As Mr. Emmit Lehman’s June 17 rebuttal of my letter using most of his space to not once, but five times publicly question my political intent, nowhere in my letter or in my signature did I falsely present myself either as a public figure or as public representative of any group. I find therefore that discussion unnecessary.

As to personal intent: as a private citizen, how I vote is of my choosing, and my vote is not public domain.

In response to Mr. Marvin Johnson’s rebuttal of June 18: Within the confines of a democratic republic, the right to marry as written into civil law requiring civil licensing, performed in a civil ceremony and entailing certain civil benefits must therefore be a civil freedom, in the same way that a right to a civil union is a civil liberty.
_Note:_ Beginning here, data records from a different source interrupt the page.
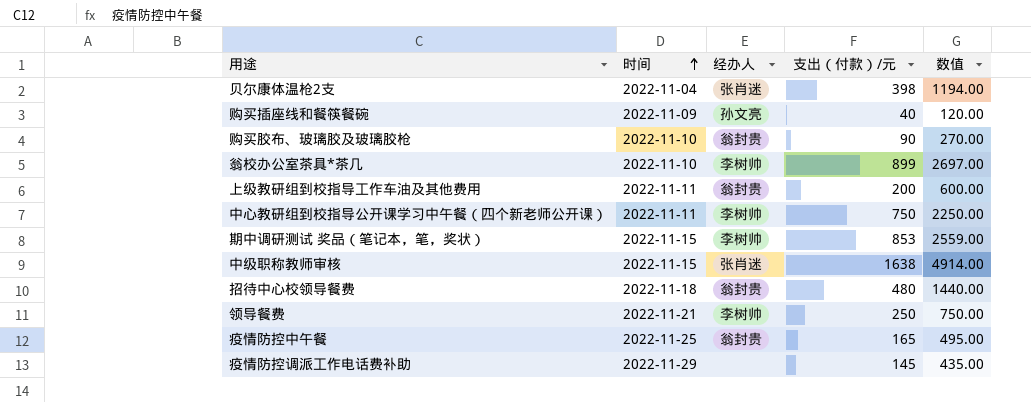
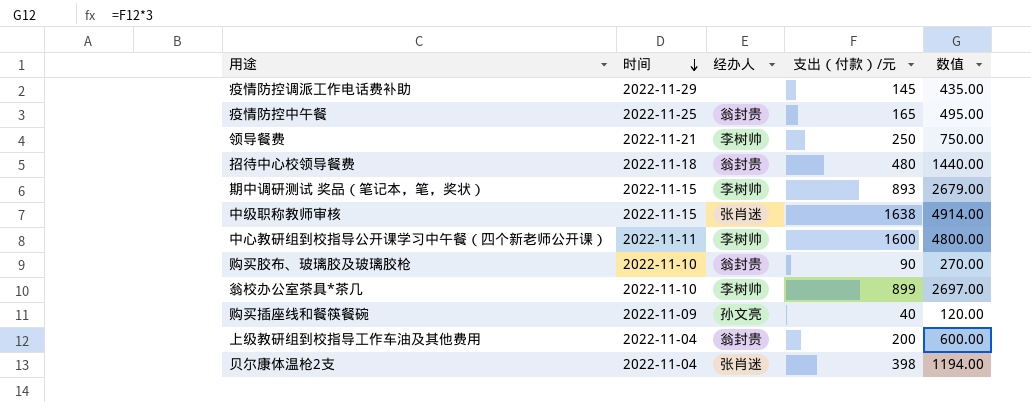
row order: 时间 ascending -> 时间 descending
期中调研测试 奖品（笔记本，笔，奖状） | 支出（付款）/元: 853 -> 893
期中调研测试 奖品（笔记本，笔，奖状） | 数值: 2559.00 -> 2679.00
中心教研组到校指导公开课学习中午餐（四个新老师公开课） | 支出（付款）/元: 750 -> 1600
中心教研组到校指导公开课学习中午餐（四个新老师公开课） | 数值: 2250.00 -> 4800.00
上级教研组到校指导工作车油及其他费用 | 时间: 2022-11-11 -> 2022-11-04

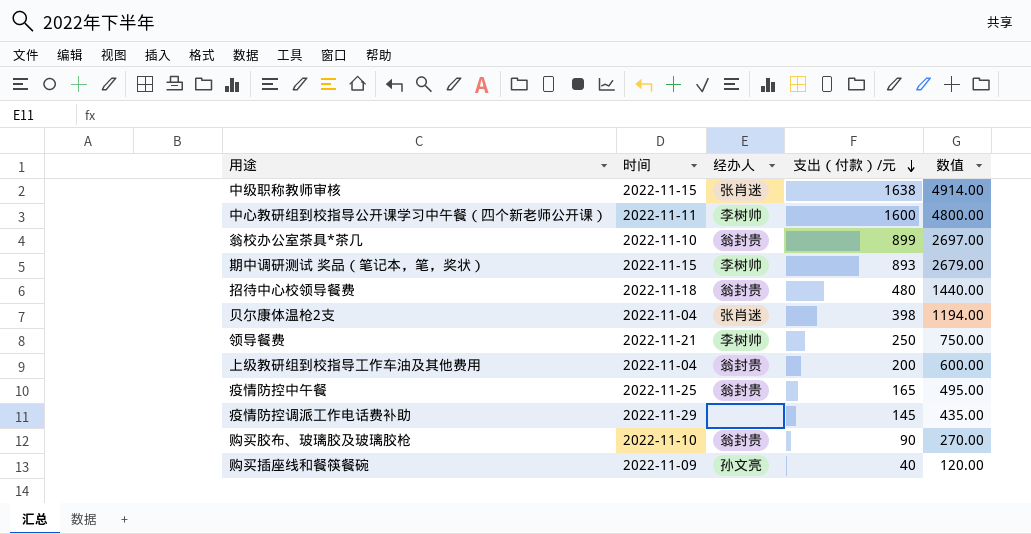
row order: 时间 descending -> 支出（付款）/元 descending
翁校办公室茶具*茶几 | 经办人: 李树帅 -> 翁封贵

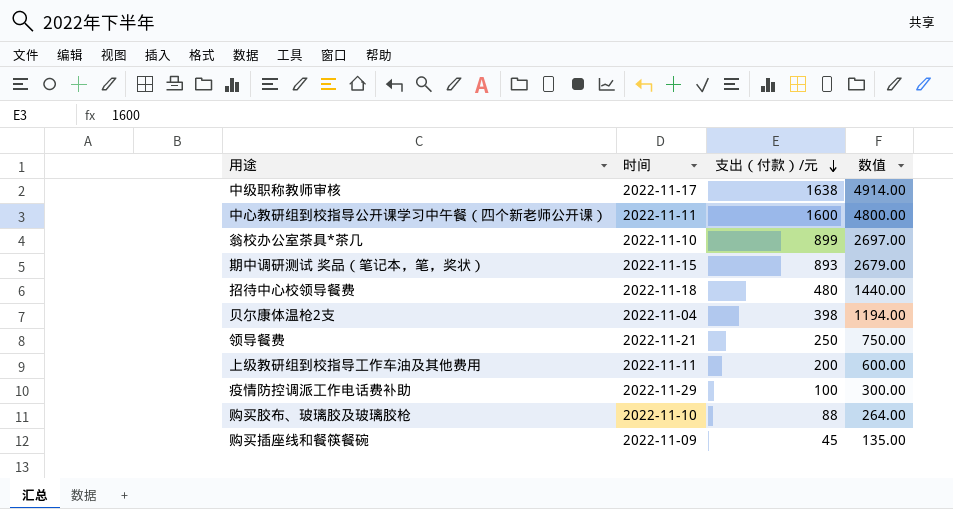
column 经办人 | position: 3 -> none
row 疫情防控中午餐: 2022-11-25 | 翁封贵 | 165 | 495.00 -> none
中级职称教师审核 | 时间: 2022-11-15 -> 2022-11-17
上级教研组到校指导工作车油及其他费用 | 时间: 2022-11-04 -> 2022-11-11
疫情防控调派工作电话费补助 | 支出（付款）/元: 145 -> 100
疫情防控调派工作电话费补助 | 数值: 435.00 -> 300.00
购买胶布、玻璃胶及玻璃胶枪 | 支出（付款）/元: 90 -> 88
购买胶布、玻璃胶及玻璃胶枪 | 数值: 270.00 -> 264.00
购买插座线和餐筷餐碗 | 支出（付款）/元: 40 -> 45
购买插座线和餐筷餐碗 | 数值: 120.00 -> 135.00

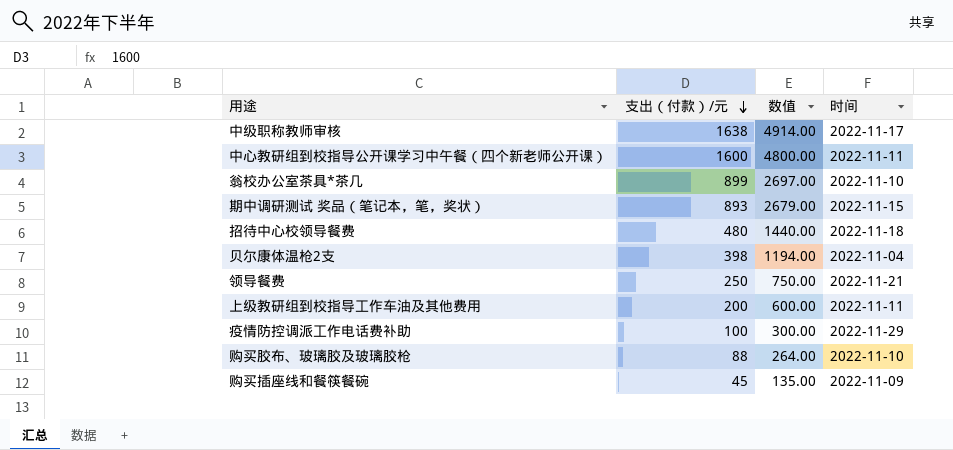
column 时间 | position: 2 -> 4

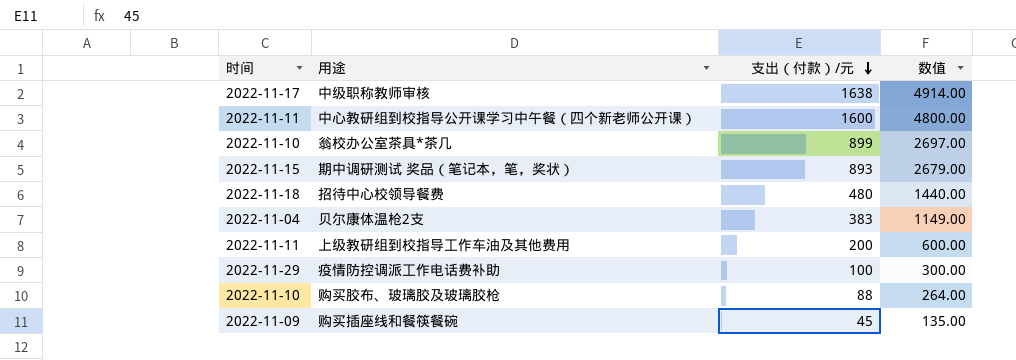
column 时间 | position: 4 -> 1
row 领导餐费: 250 | 750.00 | 2022-11-21 -> none
贝尔康体温枪2支 | 支出（付款）/元: 398 -> 383
贝尔康体温枪2支 | 数值: 1194.00 -> 1149.00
And if no other civil liberty requires a singular religious prerequisite, why does marriage?

At least in the case of the Defense of Marriage Act, while an agreement between religious and government authorities regarding a singular definition of marriage as being solely between one man and one woman is not in and of itself an endorsement, when each of these governing bodies then enact those singular views into written law, they not only endorse them, thereby excluding those of any other faith, they enforce them.

As a practitioner of one major world religion which does not adhere to such a limited definition of marriage, I must yet hold by federal law to a singular limited definition of that liberty as found in another faith (or group of faiths) in order to have access to that single civil liberty as opposed to any other liberty. I contend that at least in this case, those singular views are religious in origin, are not all inclusive, but are upheld by common government authority as though they were, and therefore infringe upon our common civil right to religious freedom.